Substance use and disorders associated with it occur simultaneously with PTSD. Whether it's a clinician attempting to gain a full clinical picture from a single patient or a researcher planning a nationwide survey, obtaining self-report data is the first step to examining an individual's substance use. Validation of self-report information with additional data such as biological tests may be necessary because self-reports, even with the most honest individuals, are subject to bias.

When urine toxicology screening is used to verify self-report data in studies of adult populations, approximately 92 percent to 99 percent who self-report current substance use are biologically validated, while the remaining 1 percent to 8 percent who report substance use receive negative toxicology screen results. The latter disparity may be a product of the limitations of biological testing. However, researchers and clinicians have the most concern with the approximately 5 percent to 13 percent of individuals who fail to endorse self-report measures but demonstrate evidence of substance use on biological measures.

In studies examining PTSD samples, Roger Weiss and colleagues at Harvard University reported that 4.7 percent of civilian women in treatment for concurrent PTSD and substance abuse gave false negative self-reports, while Patrick Calhoun and colleagues at Duke University found an 8 percent rate among male veterans at a PTSD outpatient clinic.

So how is it possible to obtain an accurate self-report of substance use? In general, the more specific the information requested, the more likely the individual will respond in a valid fashion. To offer a familiar analogy, when obtaining trauma histories, inquiries using loaded and more general terms such as "physical abuse" result in underreporting, while inquiries about specific acts, such as whether one was hit or slapped, improve reporting.

Similarly, in obtaining histories of substance use, it is preferable to ask substance-specific questions about quantity, frequency and recent use as a part of a comprehensive assessment, rather than the more global, "Do you use alcohol or drugs?" Improved phrasing might start with, "When did you last use [a given substance]?" and "How much did you use at that time?" These questions usually are followed by inquiries concerning the number of days in the past week or month the respondent used a given substance and how long the respondent used the substance over time. Questions about each substance should be asked separately in a systematic manner. Self-administered questionnaires, including those administered on computers, result in an increased rate of valid reporting when compared with reports obtained using interviewer-administered questionnaires.

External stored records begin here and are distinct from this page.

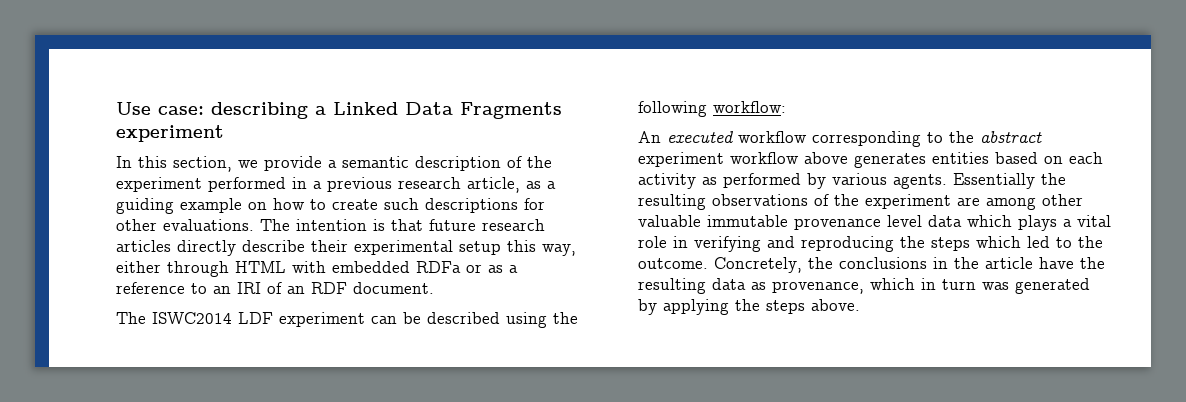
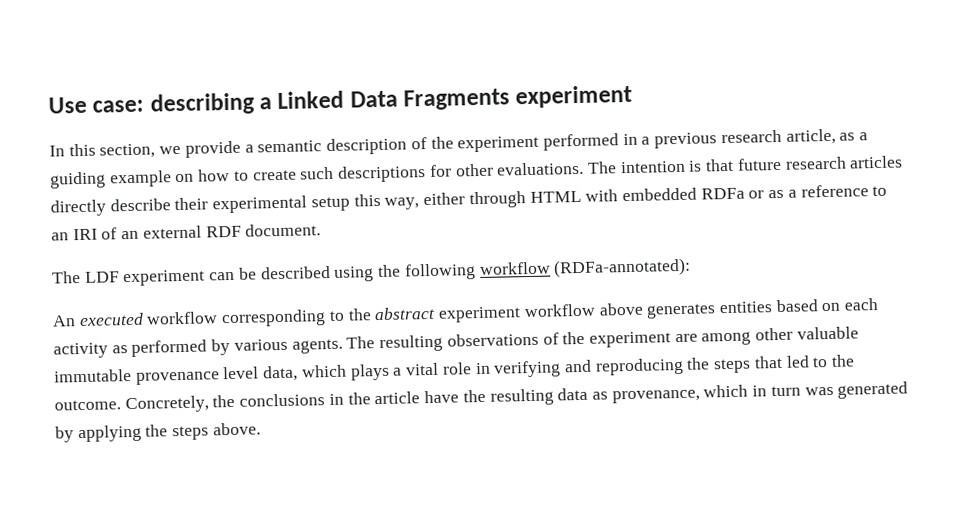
- The intention is that future research articles directly describe their experimental setup this way, either through HTML with embedded RDFa or as a reference to an IRI of an RDF document.
+ The intention is that future research articles directly describe their experimental setup this way, either through HTML with embedded RDFa or as a reference to an IRI of an external RDF document.
- The ISWC2014 LDF experiment can be described using the following workflow:
+ The LDF experiment can be described using the following workflow (RDFa-annotated):
- Essentially the resulting observations of the experiment are among other valuable immutable provenance level data which plays a vital role in verifying and reproducing the steps which led to the outcome.
+ The resulting observations of the experiment are among other valuable immutable provenance level data, which plays a vital role in verifying and reproducing the steps that led to the outcome.

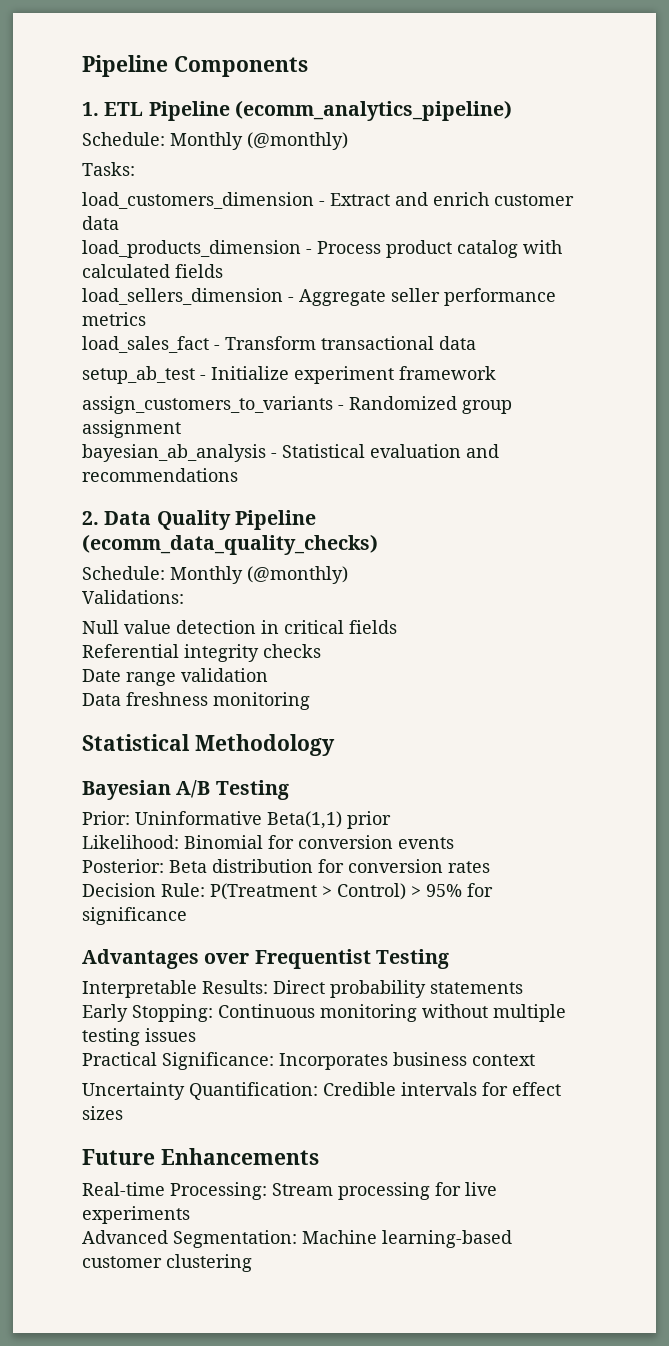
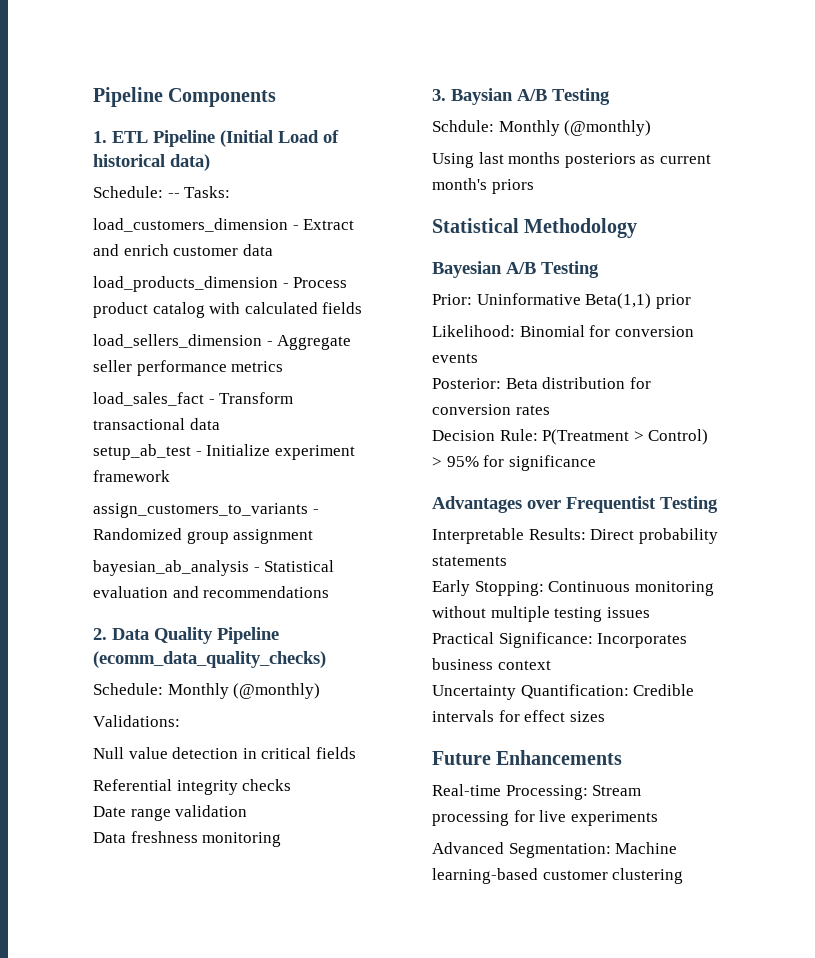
- 1. ETL Pipeline (ecomm_analytics_pipeline)
- Schedule: Monthly (@monthly)
- Tasks:
+ 1. ETL Pipeline (Initial Load of historical data)
+ Schedule: -- Tasks:
+ 3. Baysian A/B Testing
+ Schdule: Monthly (@monthly)
+ Using last months posteriors as current month's priors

When examining recall of substance use over an extended period of time, an effective approach is the Time-line Follow-back Method, as developed by Linda and Mark Sobell at the University of Toronto Addictions Research Foundation and further validated by William Fals-Stewart and colleagues at Old Dominion University. This calendar-based approach uses anchoring time points, such as holidays and birthdays, to stimulate recall of substance use in relationship to these events, and the preceding and following days and weeks. In addition to acting as a stimulus to memory, this method implicitly acknowledges that individuals often change their usual pattern of substance use in relation to potentially positive or negative emotionally charged events, therefore permitting increased accuracy in reporting.

Biological tests often serve to confirm or disconfirm self-reports. The ability of biological tests to detect parent compounds and metabolites over time varies in a substance-specific fashion, commensurate with quantity ingested and metabolic and excretion patterns. Complicating matters further, within a given methodology such as urine or hair testing, the duration over which parent compounds and relevant metabolites may be detected also varies with the sample collection and detection methods used. For example, alcohol generally is detectable by urine testing for up to four to six hours after use, while measurable by the Breathalyzer up to eight to ten hours after use. Conversely, the cocaine metabolite, benzylecognine, is measurable in urine specimens for up to three to seven days after use. Hair testing is the biological method currently providing reliable measures for use over the longest duration of time. This method detects cocaine or heroin as far back as three months after use.

It is crucial to remember that all biological tests have the potential of false negatives or positives and, in hair toxicology testing, for racial biases. Therefore, a systematic means of resolving contradictions between self-reports and biological tests must be used. In most research protocols, a positive self-report is accepted as sufficient evidence of substance use. An exception is when a research protocol places substance users at excessive risk; here, for safety and ethical reasons, multiple urine toxicology screens are obtained over time as primary evidence, with self-report as corroborative.

For more information about substance use disorders, see the textbook edited by Mark Galanter and Herb Kleber (The American Psychiatric Press Textbook of Substance Abuse Treatment, Second Edition, American Psychiatric Press Inc., 1999). The 1998 article by Weiss and colleagues in volume 155 of the American Journal of Psychiatry and the 2000 publication by Calhoun and associates in volume 68 of the Journal of Consulting and Clinical Psychology also provide further research-related insights into the issues surrounding measuring substance use in patients with PTSD.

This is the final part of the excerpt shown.